**What to work on:** For each entry, output its words exactly and leave any picture behind.

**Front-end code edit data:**
▼

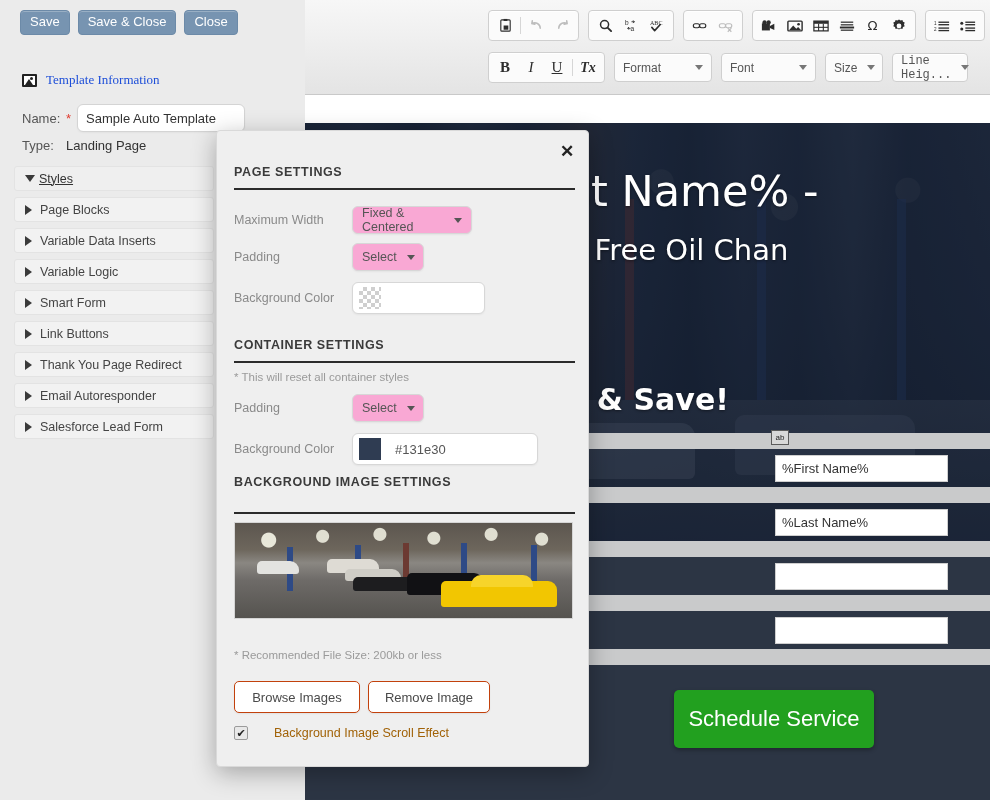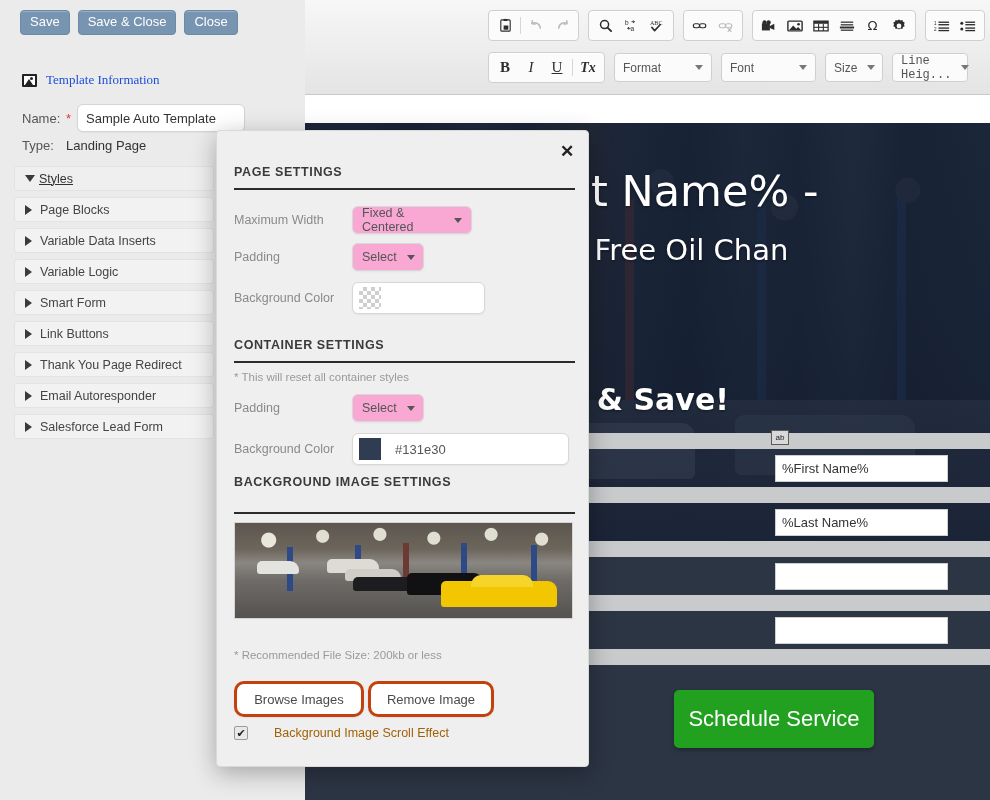--- a/index.html
+++ b/index.html
@@ -226,21 +226,21 @@
   }
   #sel-maxwidth{width:120px;}
   #sel-pad1{width:72px;}
   #sel-pad2{width:72px;}
   .color-field{
     background:#fff;border:1px solid #d7d7d7;border-radius:6px;height:32px;
     display:flex;align-items:center;padding:0 6px;box-sizing:border-box;
     box-shadow:0 1px 2px rgba(0,0,0,.05);cursor:pointer;
   }
   #color-field-page{width:133px;}
-  #color-field-container{width:217px;}
+  #color-field-container{width:186px;}
   .swatch{width:22px;height:22px;flex:0 0 auto;}
   .swatch.checker{
     background-image:
       linear-gradient(45deg,#cfcfcf 25%,transparent 25%,transparent 75%,#cfcfcf 75%),
       linear-gradient(45deg,#cfcfcf 25%,transparent 25%,transparent 75%,#cfcfcf 75%);
     background-size:8px 8px;background-position:0 0,4px 4px;background-color:#fff;
   }
   .color-text{font-size:13px;color:#555;margin-left:14px;}
   #note-reset{position:absolute;left:17px;font-size:11.5px;color:#9a9a9a;}
   #thumb{
@@ -254,21 +254,21 @@
       radial-gradient(circle at 43% 12%, rgba(255,255,240,.8) 0 6px, transparent 7px),
       radial-gradient(circle at 59% 16%, rgba(255,255,240,.8) 0 6px, transparent 7px),
       radial-gradient(circle at 76% 12%, rgba(255,255,240,.8) 0 6px, transparent 7px),
       radial-gradient(circle at 91% 17%, rgba(255,255,240,.8) 0 6px, transparent 7px),
       linear-gradient(to bottom,#5c564f 0%,#6d665c 28%,#8a8782 42%,#6e6b68 60%,#55534f 100%);
   }
   .t-lift{position:absolute;width:6px;background:#2e4a86;}
   .t-car{position:absolute;border-radius:5px 9px 3px 3px;}
   .note{position:absolute;left:17px;font-size:11.5px;color:#9a9a9a;}
   .wbtn{
-    position:absolute;background:#fff;border:3px solid #c2410c;border-radius:10px;
+    position:absolute;background:#fff;border:1px solid #c2410c;border-radius:5px;
     height:30px;display:flex;align-items:center;justify-content:center;
     font-size:13px;color:#4a4a4a;cursor:pointer;
     box-shadow:0 1px 2px rgba(0,0,0,.06);
   }
   #btn-browse{left:17px;top:550px;width:124px;}
   #btn-remove{left:151px;top:550px;width:120px;}
   #scroll-effect-row{position:absolute;left:17px;top:595px;display:flex;align-items:center;}
   .cbox{
     width:14px;height:14px;border:1px solid #9b9b9b;background:#e8e8e8;border-radius:2px;
     display:flex;align-items:center;justify-content:center;font-size:11px;color:#222;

▲

**Task response:**
--- a/index.html
+++ b/index.html
@@ -226,21 +226,21 @@
   }
   #sel-maxwidth{width:120px;}
   #sel-pad1{width:72px;}
   #sel-pad2{width:72px;}
   .color-field{
     background:#fff;border:1px solid #d7d7d7;border-radius:6px;height:32px;
     display:flex;align-items:center;padding:0 6px;box-sizing:border-box;
     box-shadow:0 1px 2px rgba(0,0,0,.05);cursor:pointer;
   }
   #color-field-page{width:133px;}
-  #color-field-container{width:217px;}
+  #color-field-container{width:186px;}
   .swatch{width:22px;height:22px;flex:0 0 auto;}
   .swatch.checker{
     background-image:
       linear-gradient(45deg,#cfcfcf 25%,transparent 25%,transparent 75%,#cfcfcf 75%),
       linear-gradient(45deg,#cfcfcf 25%,transparent 25%,transparent 75%,#cfcfcf 75%);
     background-size:8px 8px;background-position:0 0,4px 4px;background-color:#fff;
   }
   .color-text{font-size:13px;color:#555;margin-left:14px;}
   #note-reset{position:absolute;left:17px;font-size:11.5px;color:#9a9a9a;}
   #thumb{
@@ -254,21 +254,21 @@
       radial-gradient(circle at 43% 12%, rgba(255,255,240,.8) 0 6px, transparent 7px),
       radial-gradient(circle at 59% 16%, rgba(255,255,240,.8) 0 6px, transparent 7px),
       radial-gradient(circle at 76% 12%, rgba(255,255,240,.8) 0 6px, transparent 7px),
       radial-gradient(circle at 91% 17%, rgba(255,255,240,.8) 0 6px, transparent 7px),
       linear-gradient(to bottom,#5c564f 0%,#6d665c 28%,#8a8782 42%,#6e6b68 60%,#55534f 100%);
   }
   .t-lift{position:absolute;width:6px;background:#2e4a86;}
   .t-car{position:absolute;border-radius:5px 9px 3px 3px;}
   .note{position:absolute;left:17px;font-size:11.5px;color:#9a9a9a;}
   .wbtn{
-    position:absolute;background:#fff;border:3px solid #c2410c;border-radius:10px;
+    position:absolute;background:#fff;border:1px solid #c2410c;border-radius:5px;
     height:30px;display:flex;align-items:center;justify-content:center;
     font-size:13px;color:#4a4a4a;cursor:pointer;
     box-shadow:0 1px 2px rgba(0,0,0,.06);
   }
   #btn-browse{left:17px;top:550px;width:124px;}
   #btn-remove{left:151px;top:550px;width:120px;}
   #scroll-effect-row{position:absolute;left:17px;top:595px;display:flex;align-items:center;}
   .cbox{
     width:14px;height:14px;border:1px solid #9b9b9b;background:#e8e8e8;border-radius:2px;
     display:flex;align-items:center;justify-content:center;font-size:11px;color:#222;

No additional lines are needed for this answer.